Mervin Lewis H, Trapotsi Maria-Anna, Afzal Avid M, Barrett Ian P, Bender Andreas, Engkvist Ola
Molecular AI, Discovery Sciences, R&D, AstraZeneca, Cambridge, UK.
Department of Chemistry, Centre for Molecular Informatics, University of Cambridge, Lensfield Road, Cambridge, CB2 1EW, UK.
J Cheminform. 2021 Aug 19;13(1):62. doi: 10.1186/s13321-021-00539-7.
Measurements of protein-ligand interactions have reproducibility limits due to experimental errors. Any model based on such assays will consequentially have such unavoidable errors influencing their performance which should ideally be factored into modelling and output predictions, such as the actual standard deviation of experimental measurements (σ) or the associated comparability of activity values between the aggregated heterogenous activity units (i.e., K versus IC values) during dataset assimilation. However, experimental errors are usually a neglected aspect of model generation. In order to improve upon the current state-of-the-art, we herein present a novel approach toward predicting protein-ligand interactions using a Probabilistic Random Forest (PRF) classifier. The PRF algorithm was applied toward in silico protein target prediction across ~ 550 tasks from ChEMBL and PubChem. Predictions were evaluated by taking into account various scenarios of experimental standard deviations in both training and test sets and performance was assessed using fivefold stratified shuffled splits for validation. The largest benefit in incorporating the experimental deviation in PRF was observed for data points close to the binary threshold boundary, when such information was not considered in any way in the original RF algorithm. For example, in cases when σ ranged between 0.4-0.6 log units and when ideal probability estimates between 0.4-0.6, the PRF outperformed RF with a median absolute error margin of ~ 17%. In comparison, the baseline RF outperformed PRF for cases with high confidence to belong to the active class (far from the binary decision threshold), although the RF models gave errors smaller than the experimental uncertainty, which could indicate that they were overtrained and/or over-confident. Finally, the PRF models trained with putative inactives decreased the performance compared to PRF models without putative inactives and this could be because putative inactives were not assigned an experimental pXC value, and therefore they were considered inactives with a low uncertainty (which in practice might not be true). In conclusion, PRF can be useful for target prediction models in particular for data where class boundaries overlap with the measurement uncertainty, and where a substantial part of the training data is located close to the classification threshold.

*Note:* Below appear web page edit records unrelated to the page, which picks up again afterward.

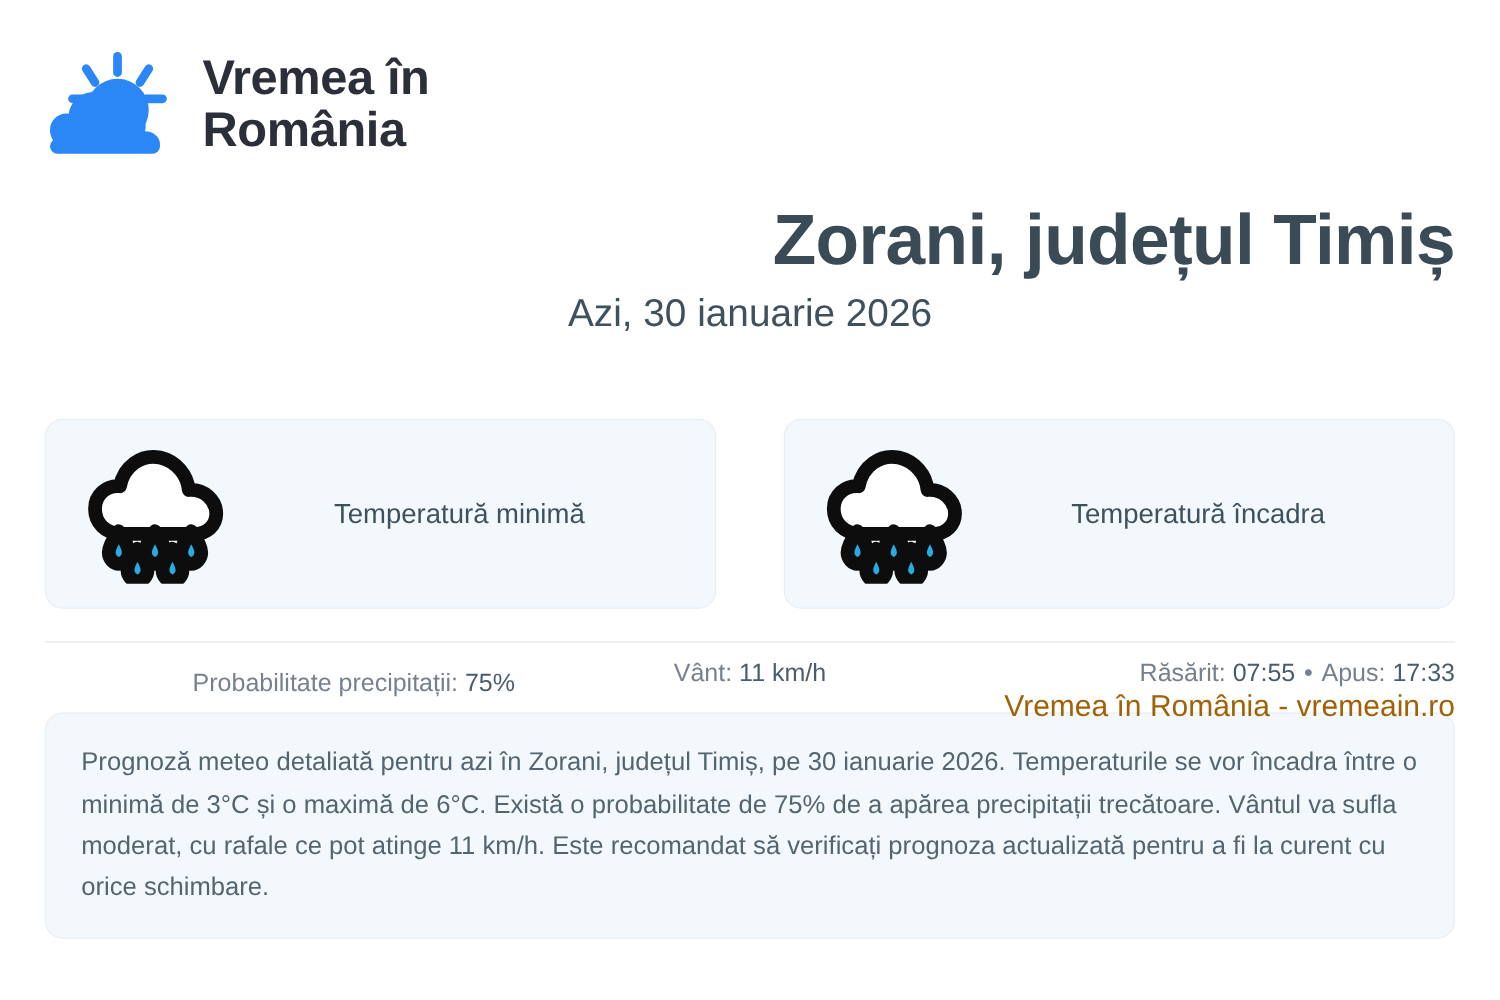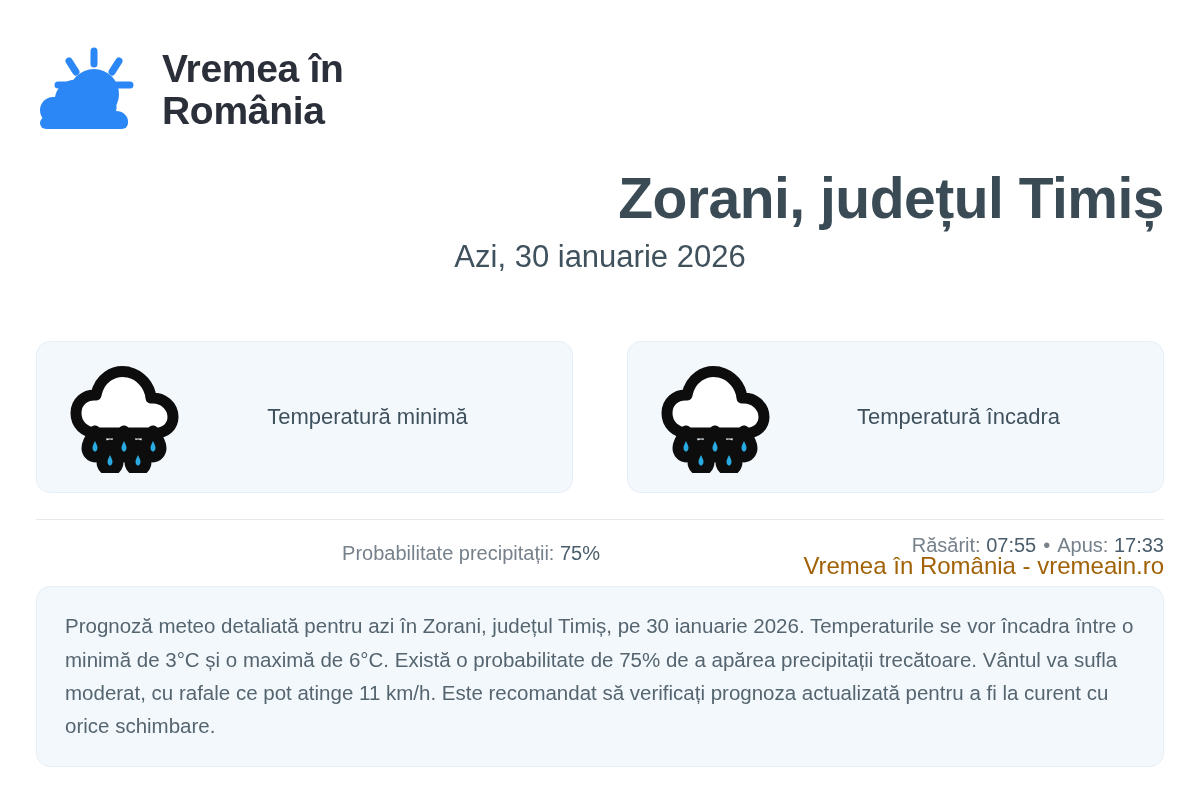"Vremea în" .page { padding: 8px 36px -> 2px 36px }
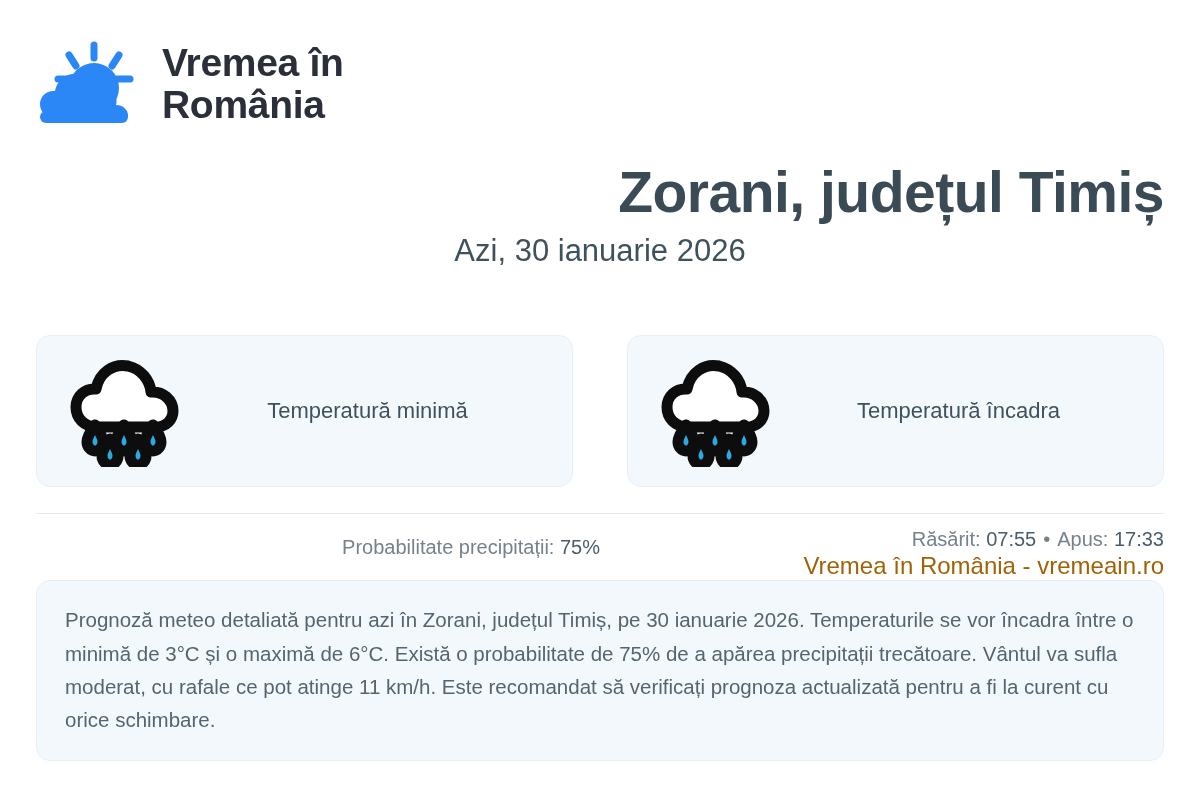"Vânt: 11 km/h" div.stat { html: none -> <div><span>Vânt: </span><span>11 km/h</span></div> }
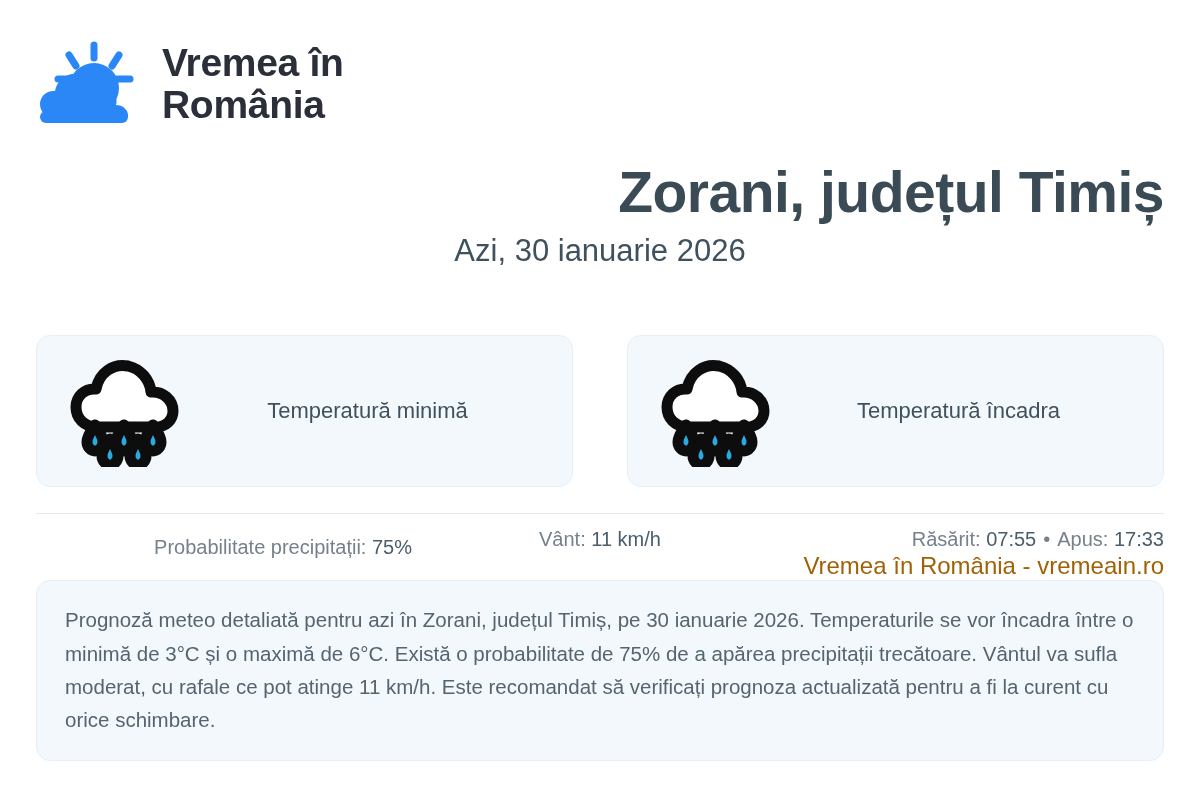"Prognoză meteo detaliată pentru azi" .description { margin-top: 16px -> 6px }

由于实验误差,蛋白质 - 配体相互作用的测量存在可重复性限制。基于此类测定的任何模型都会不可避免地存在影响其性能的误差,理论上在建模和输出预测中应考虑这些误差,例如实验测量的实际标准偏差(σ)或在数据集同化期间聚集的异质活性单位之间活性值的相关可比性(即K值与IC值)。然而,实验误差通常是模型生成中被忽视的一个方面。为了改进当前的技术水平,我们在此提出一种使用概率随机森林(PRF)分类器预测蛋白质 - 配体相互作用的新方法。PRF算法被应用于跨ChEMBL和PubChem中约550个任务的计算机模拟蛋白质靶点预测。通过考虑训练集和测试集中实验标准偏差的各种情况来评估预测,并使用五重分层随机拆分进行验证来评估性能。当原始随机森林(RF)算法完全不考虑此类信息时,在PRF中纳入实验偏差对接近二元阈值边界的数据点观察到最大益处。例如,当σ在0.4 - 0.6对数单位范围内且理想概率估计在0.4 - 0.6之间时,PRF的表现优于RF,中位数绝对误差幅度约为17%。相比之下,对于高度确信属于活性类(远离二元决策阈值)的情况,基线RF的表现优于PRF,尽管RF模型给出的误差小于实验不确定性,这可能表明它们过度训练和/或过度自信。最后,与没有假定非活性物质的PRF模型相比,用假定非活性物质训练的PRF模型性能下降,这可能是因为假定非活性物质没有被赋予实验pXC值,因此它们被视为不确定性低的非活性物质(而在实际中可能并非如此)。总之,PRF对于靶点预测模型可能是有用的,特别是对于类别边界与测量不确定性重叠且大部分训练数据位于分类阈值附近的数据。